All of this is set in a beautifully realized San Francisco of 1964. In fact, this is what Schneider pulls off best. He clearly loves the city from which he hails, and recalls it in accurate detail. Jake must reconcile his love of Nisa with his two children and his aging racist father, in a time when racial awareness and its political significance is acute. Nisa, more thinly drawn than Jake, is well-off enough not to need employment to get by. She dabbles in theater, including a street theater remeniscent of the SF Mime Troupe. Simon and his lover, another actor, are even farther beyond the fringe than the Nation of Islam, and they look forward to a day when gay rights become as much of a cause as racial integration. But Simon is willing to sacrifice a lot to deny his identity. Does it sound like an ambitious novel, yet? Well, it is also peopled by thinly disguised figures from San Francisco of the era. Jake, too, appears at the Free Speech Movement at UC Berkeley, and Schneider practically credits Jake with defusing the situation. Jake is everywhere, and, despite the engaging travelogue through 1964, this is the one main drawback to the book. Schneider tries a little too hard to cover all of the bases he can think of.

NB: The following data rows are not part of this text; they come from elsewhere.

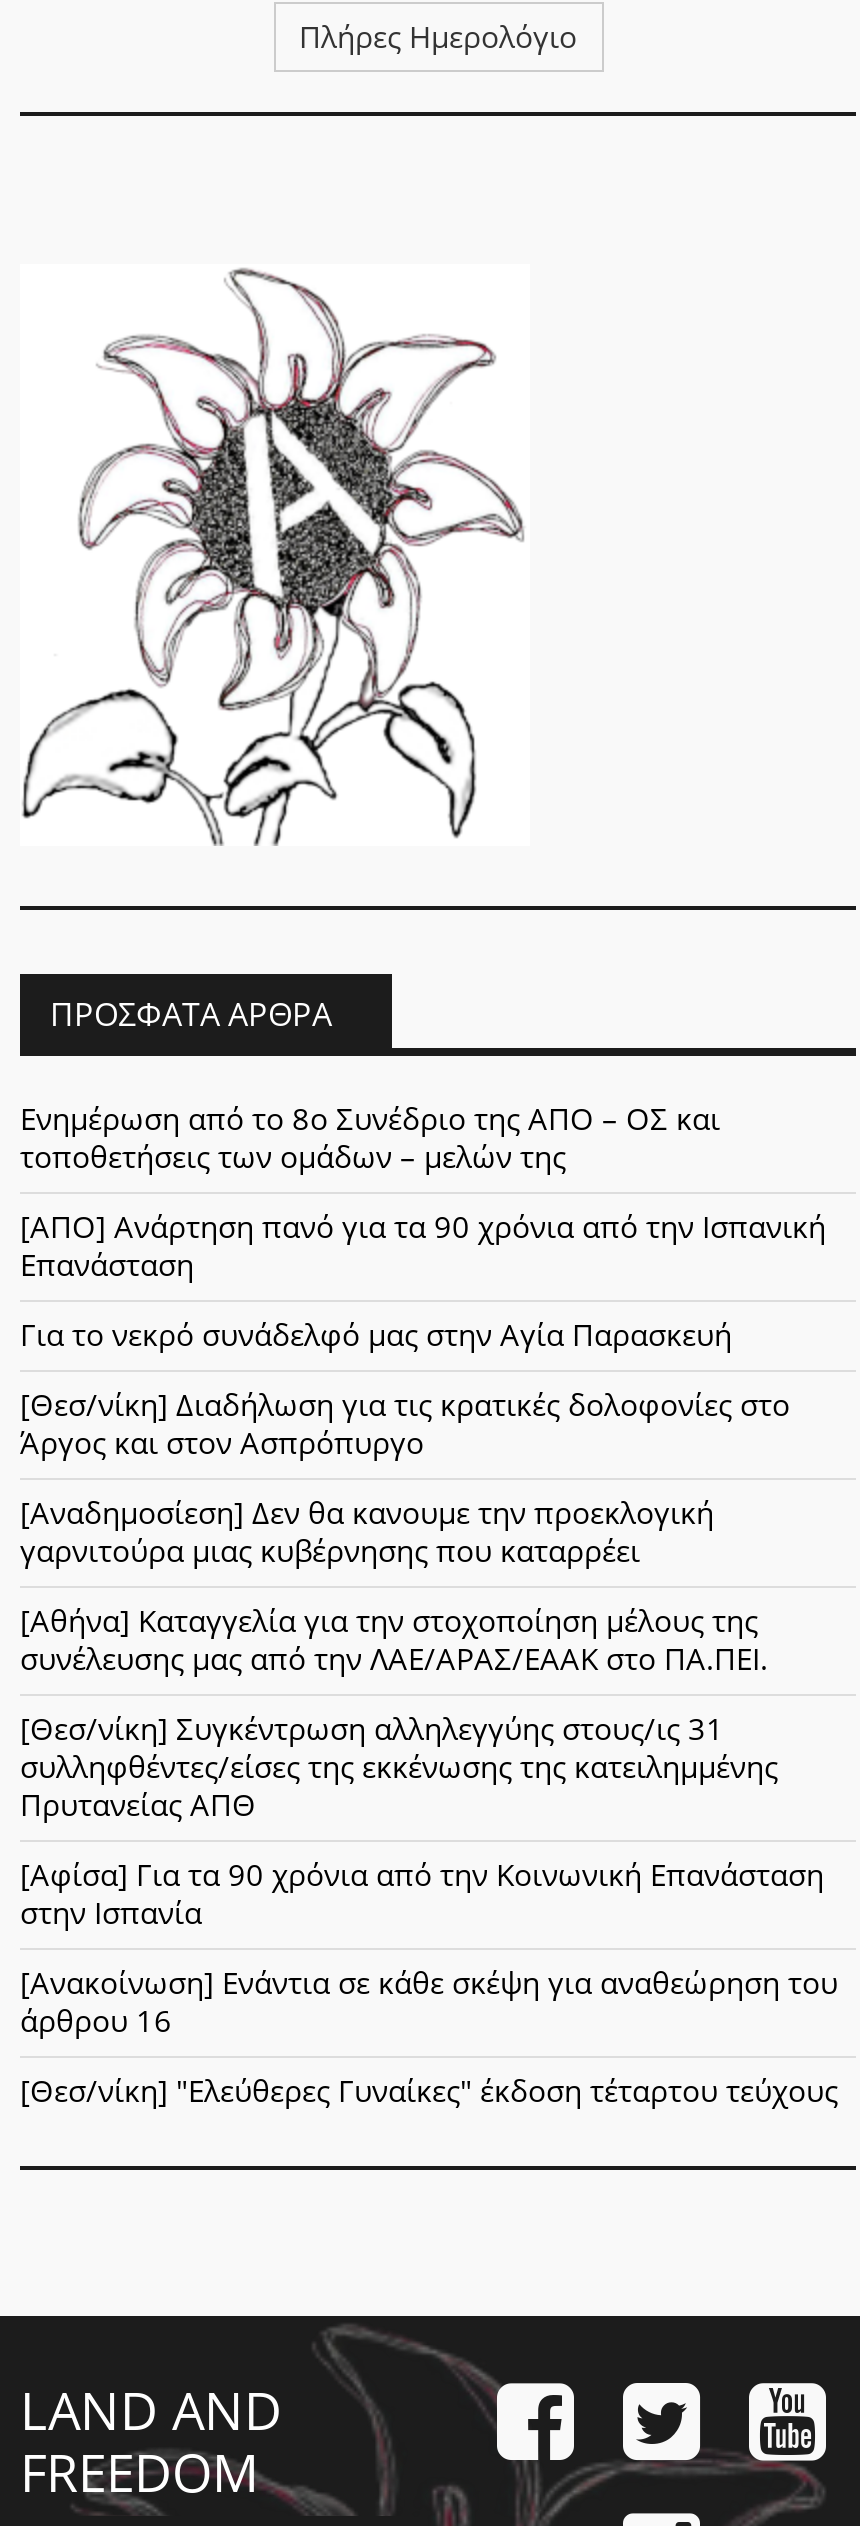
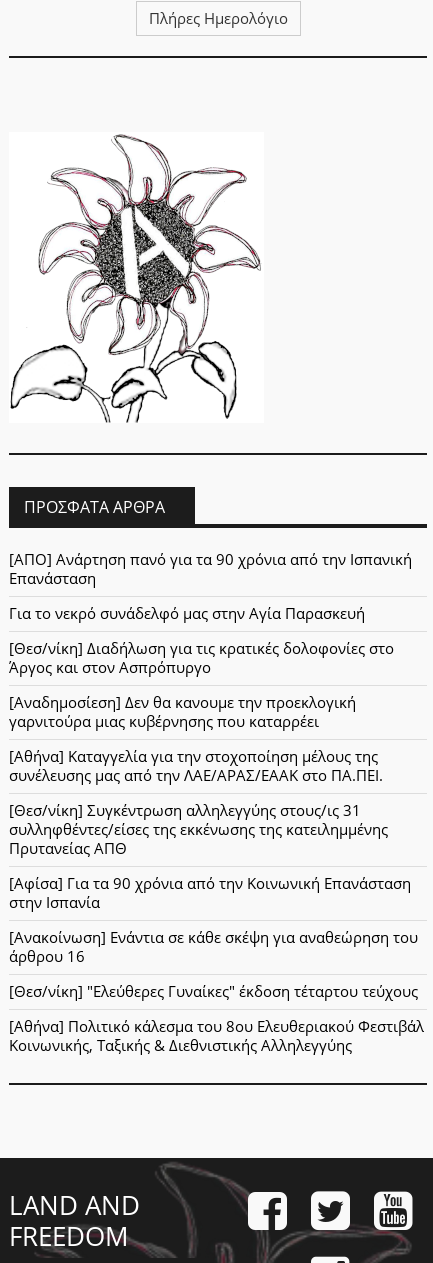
- Ενημέρωση από το 8ο Συνέδριο της ΑΠΟ – ΟΣ και
- τοποθετήσεις των ομάδων – μελών της

moved up: [ΑΠΟ] Ανάρτηση πανό για τα 90 χρόνια από την Ισπανική | Επανάσταση | Για το νεκρό συνάδελφό μας στην Αγία Παρασκευή | ... | άρθρου 16 | [Θεσ/νίκη] "Ελεύθερες Γυναίκες" έκδοση τέταρτου τεύχους

+ [Αθήνα] Πολιτικό κάλεσμα του 8ου Ελευθεριακού Φεστιβάλ
+ Κοινωνικής, Ταξικής & Διεθνιστικής Αλληλεγγύης
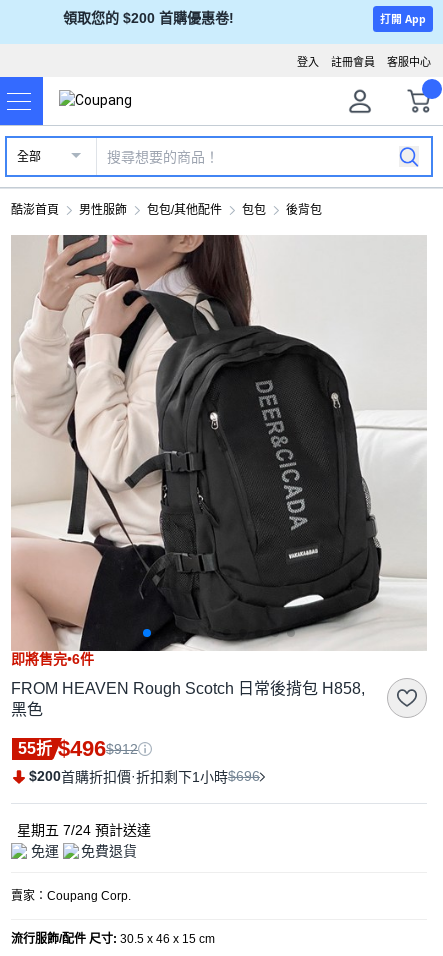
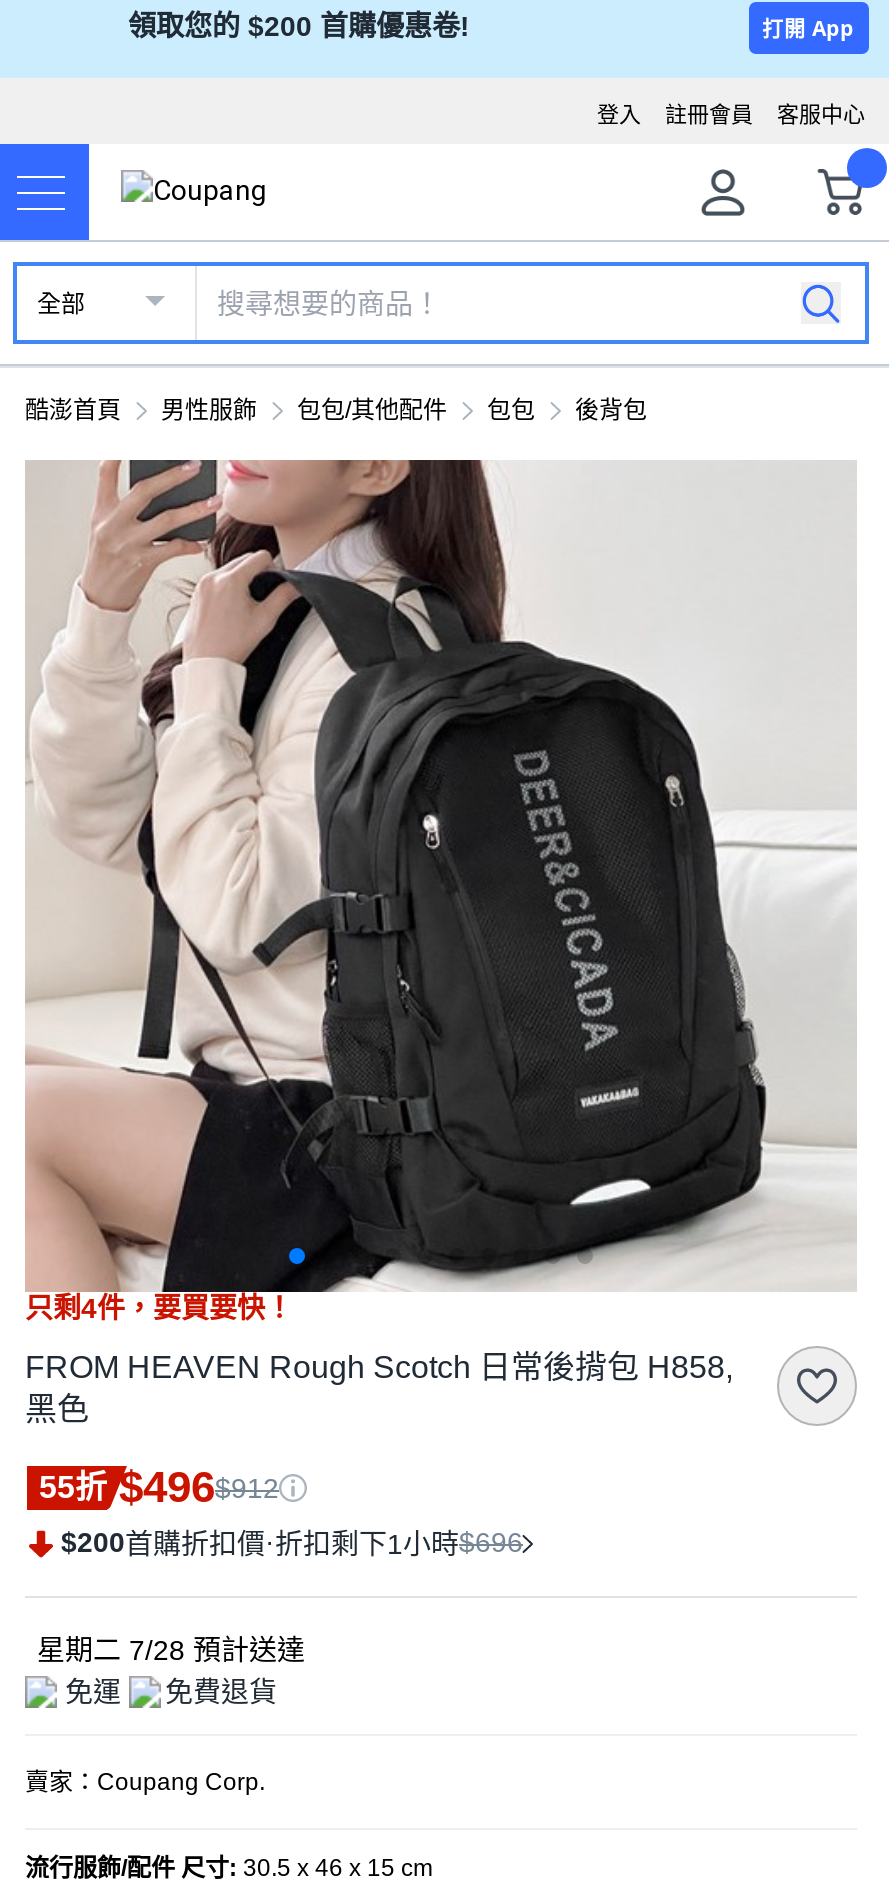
- 即將售完•6件
+ 只剩4件，要買要快！

- 星期五 7/24預計送達
+ 星期二 7/28預計送達
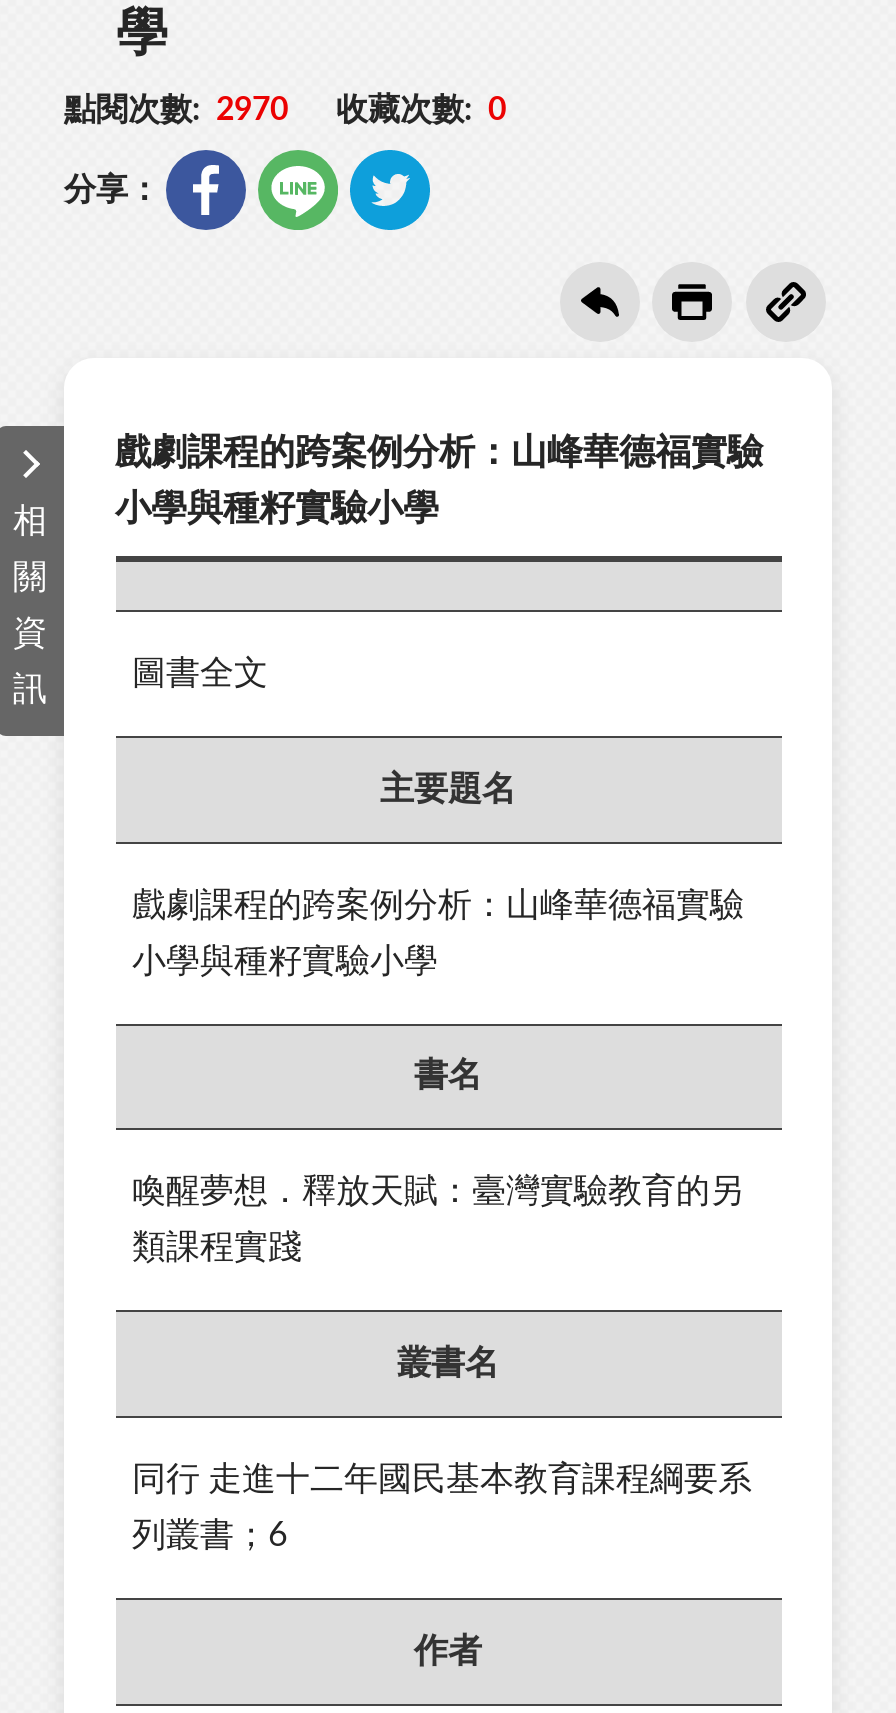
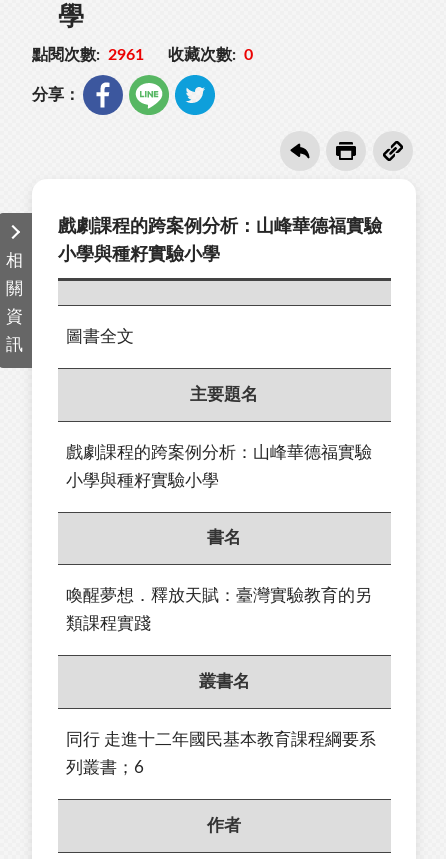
- 點閱次數: 2970 收藏次數: 0
+ 點閱次數: 2961 收藏次數: 0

In too short a book for all this conflict, he pulls in a vast array of people and political strife. Several characters get left behind in the process. This is unfortunate, as, overall, the book has a refreshingly realistic tone to its descriptions of the times. The scenery is vivid, and much of what transpires is engrossing, and drawn without too much excess. Oddly enough, it may yet have been a great book if it wasn't quite so ambitious.